Reverse ETL is the pattern of moving data from your data warehouse into operational tools like CRMs, marketing automation platforms, and ad platforms. Tools like Census, Hightouch, and Polytomic provide the infrastructure — you define a SQL model in your warehouse, map warehouse columns to destination tool fields, and the tool handles syncing on a schedule. You need reverse ETL when your warehouse has become the authoritative source of truth for customer data, and you need that data to drive activation (email sends, ad audiences, sales notifications) in downstream tools without maintaining custom sync pipelines for each tool.
Is a CDP still necessary if we have a data warehouse?

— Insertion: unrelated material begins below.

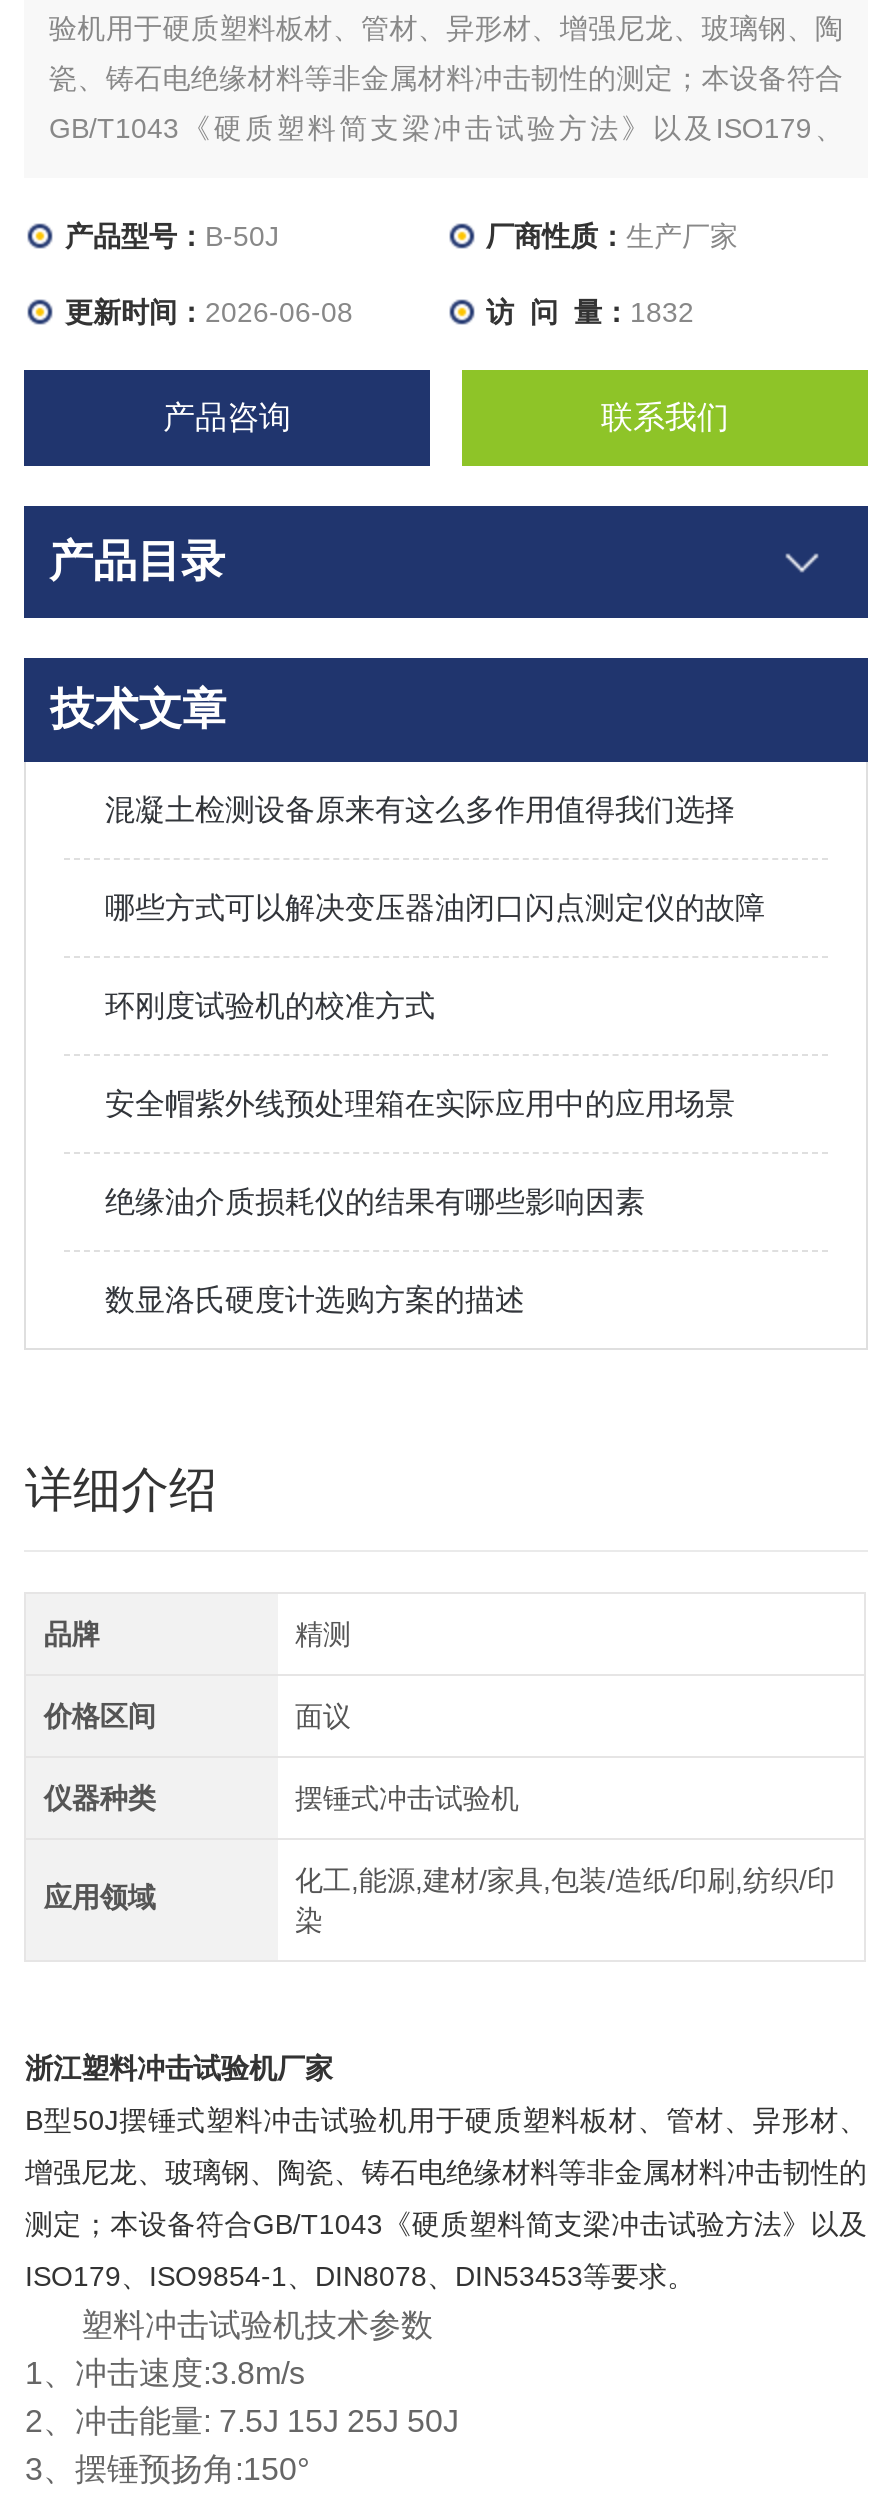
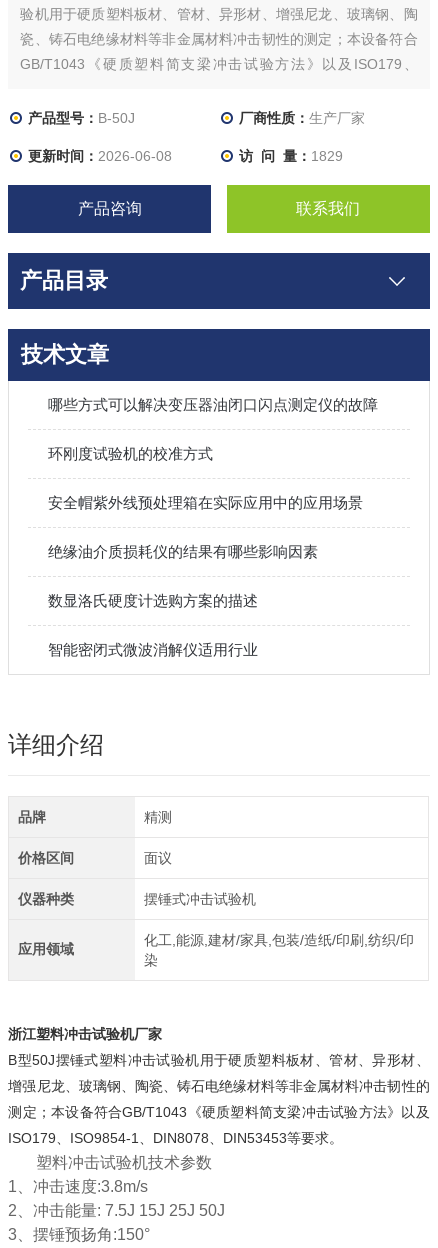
[486,296,694,328] 访 问 量：1832 -> [239,148,343,164] 访 问 量：1829
[105,792,735,826] 混凝土检测设备原来有这么多作用值得我们选择 -> none
moved [105,890,765,1316] -> [48,396,378,609]: 哪些方式可以解决变压器油闭口闪点测定仪的故障 | 环刚度试验机的校准方式 | 安全帽紫外线预处理箱在实际应用中的应用场景 | 绝缘油介质损耗仪的结果有哪些影响因素 | 数显洛氏硬度计选购方案的描述
none -> [48,641,258,658] 智能密闭式微波消解仪适用行业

For many companies, no. A data warehouse with a well-designed schema and a reverse ETL tool can handle the use cases that CDPs were originally built for — unified customer profiles, audience segmentation, cross-channel analytics. Where CDPs remain differentiated: real-time data collection and routing (a warehouse is batch-oriented), mobile SDK identity resolution (CDPs have better mobile identity stitching), and pre-built destination connections for marketers who want self-service activation without SQL. The question is whether your activation use cases require real-time processing and marketer self-service, or whether batch sync frequency and SQL-based segmentation are acceptable.
How do we quantify the cost of getting identity resolution wrong?
Two places where bad identity resolution creates measurable damage: attribution and re-engagement. In attribution, users who appear as multiple people in your analytics have their conversion credited to multiple sources, inflating the apparent contribution of whatever channel captured each session. In re-engagement, a churned user who returns under a new anonymous ID does not get recognized, so they do not get onboarding flows, do not see their previous account data, and may create a duplicate account. Quantify it by sampling: take 1,000 conversions and manually verify what percentage have consistent identity linkage from first anonymous touch to authenticated conversion. The gap is your identity resolution error rate.
What is the operational cost of running Kafka vs using a managed event bus?
Self-managed Kafka on EC2 or bare metal requires active cluster management — partitioning decisions, replication configuration, broker health monitoring, consumer lag alerting, and the occasional topic compaction issue that requires deep Kafka knowledge to debug. Budget for a dedicated engineering resource or significant operational time. Managed Kafka (Confluent Cloud, AWS MSK) significantly reduces the operational burden at the cost of higher per-unit pricing and vendor dependency. For teams without Kafka expertise, AWS Kinesis or Google Pub/Sub are simpler alternatives with less operational overhead, at the cost of some flexibility. The decision comes down to whether your team has Kafka expertise or is willing to develop it — if neither, start with a managed alternative.